ISA Trans. 2018 Jan:72:44-55. doi: 10.1016/j.isatra.2017.10.013. Epub 2017 Nov 10.

Abstract

Distributed drive electric vehicle(DDEV) has been widely researched recently, its longitudinal stability is a very important research topic. Conventional wheel slip ratio control strategies are usually designed for one special operating mode and the optimal performance cannot be obtained as DDEV works under various operating modes. In this paper, a novel model predictive controller-based multi-model control system (MPC-MMCS) is proposed to solve the longitudinal stability problem of DDEV. Firstly, the operation state of DDEV is summarized as three kinds of typical operating modes. A submodel set is established to accurately represent the state value of the corresponding operating mode. Secondly, the matching degree between the state of actual DDEV and each submodel is analyzed.

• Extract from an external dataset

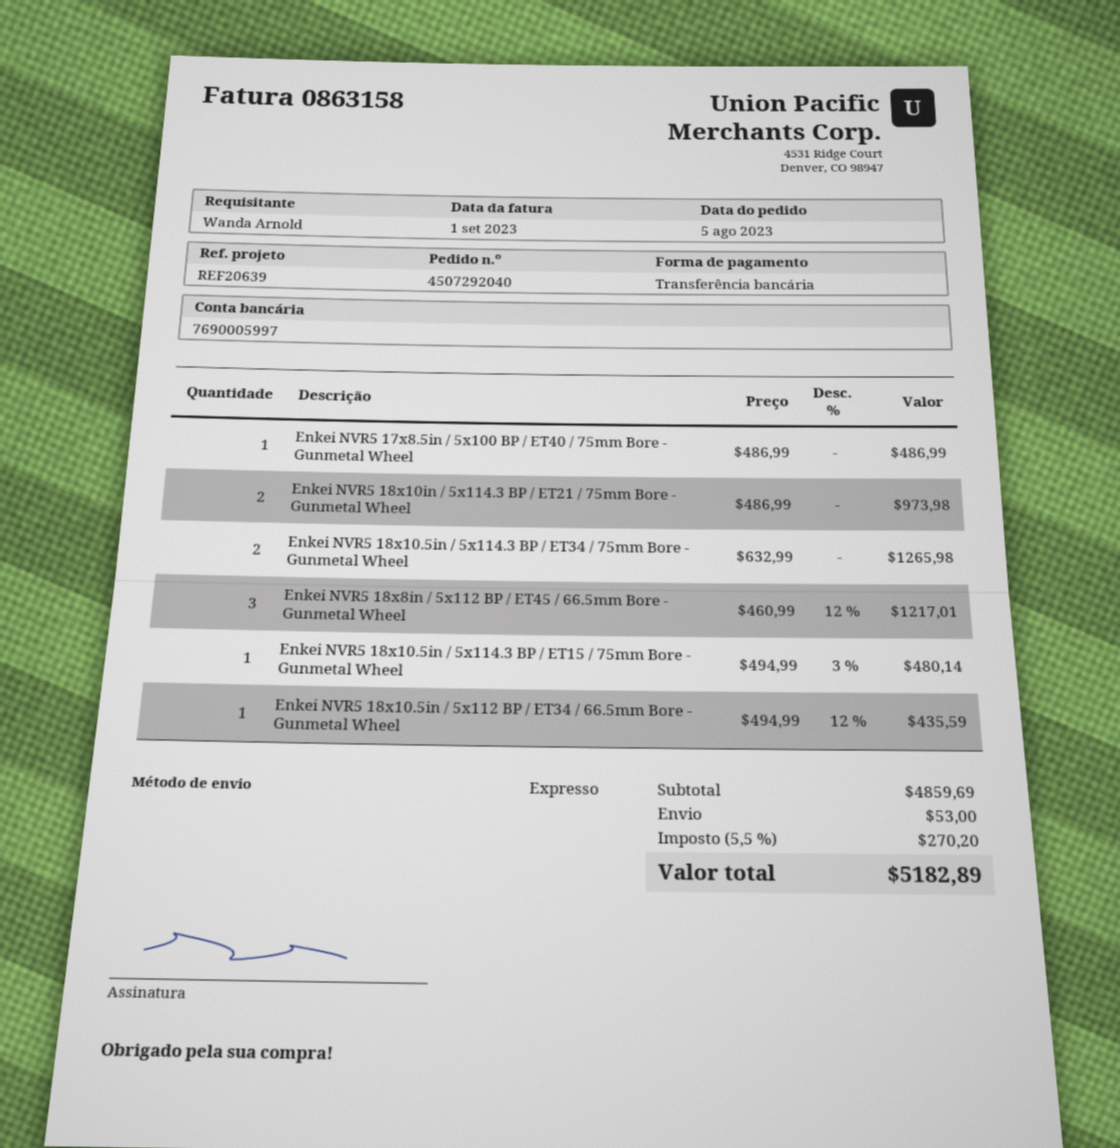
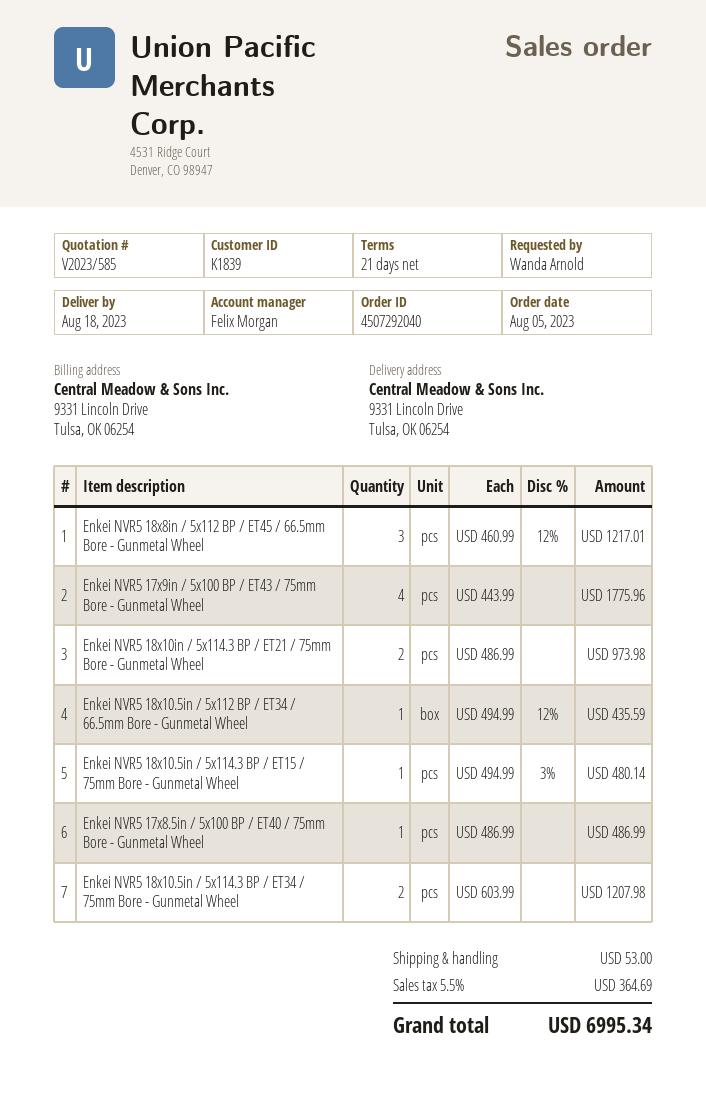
Enkei NVR5 18x10.5in / 5x114.3 BP / ET34 / 75mm Bore - Gunmetal Wheel: 2 x 632.99 = 1265.98 -> 2 x 603.99 = 1207.98
Enkei NVR5 17x9in / 5x100 BP / ET43 / 75mm Bore - Gunmetal Wheel: none -> 4 x 443.99 = 1775.96
tax: 5.5% = 270.20 -> 5.5% = 364.69
total: 5182.89 -> 6995.34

The matching degree is expressed as the weight coefficient and calculated by a modified recursive Bayes theorem. Thirdly, a nonlinear MPC is designed to achieve the optimal wheel slip ratio for each submodel. The optimal design of MPC is realized by parallel chaos optimization algorithm(PCOA)with computational accuracy and efficiency. Finally, the control output of MPC-MMCS is computed by the weighted output of each MPC to achieve smooth switching between operating modes. The proposed MPC-MMCS is evaluated on eight degrees of freedom(8DOF)DDEV model simulation platform and simulation results of different condition show the benefits of the proposed control system.

Keywords: Distributed drive electric vehicle (DDEV); Model predictive controller (MPC); Multi-model control (MMC); Recursive Bayes theorem; Slip ratio control (SRC).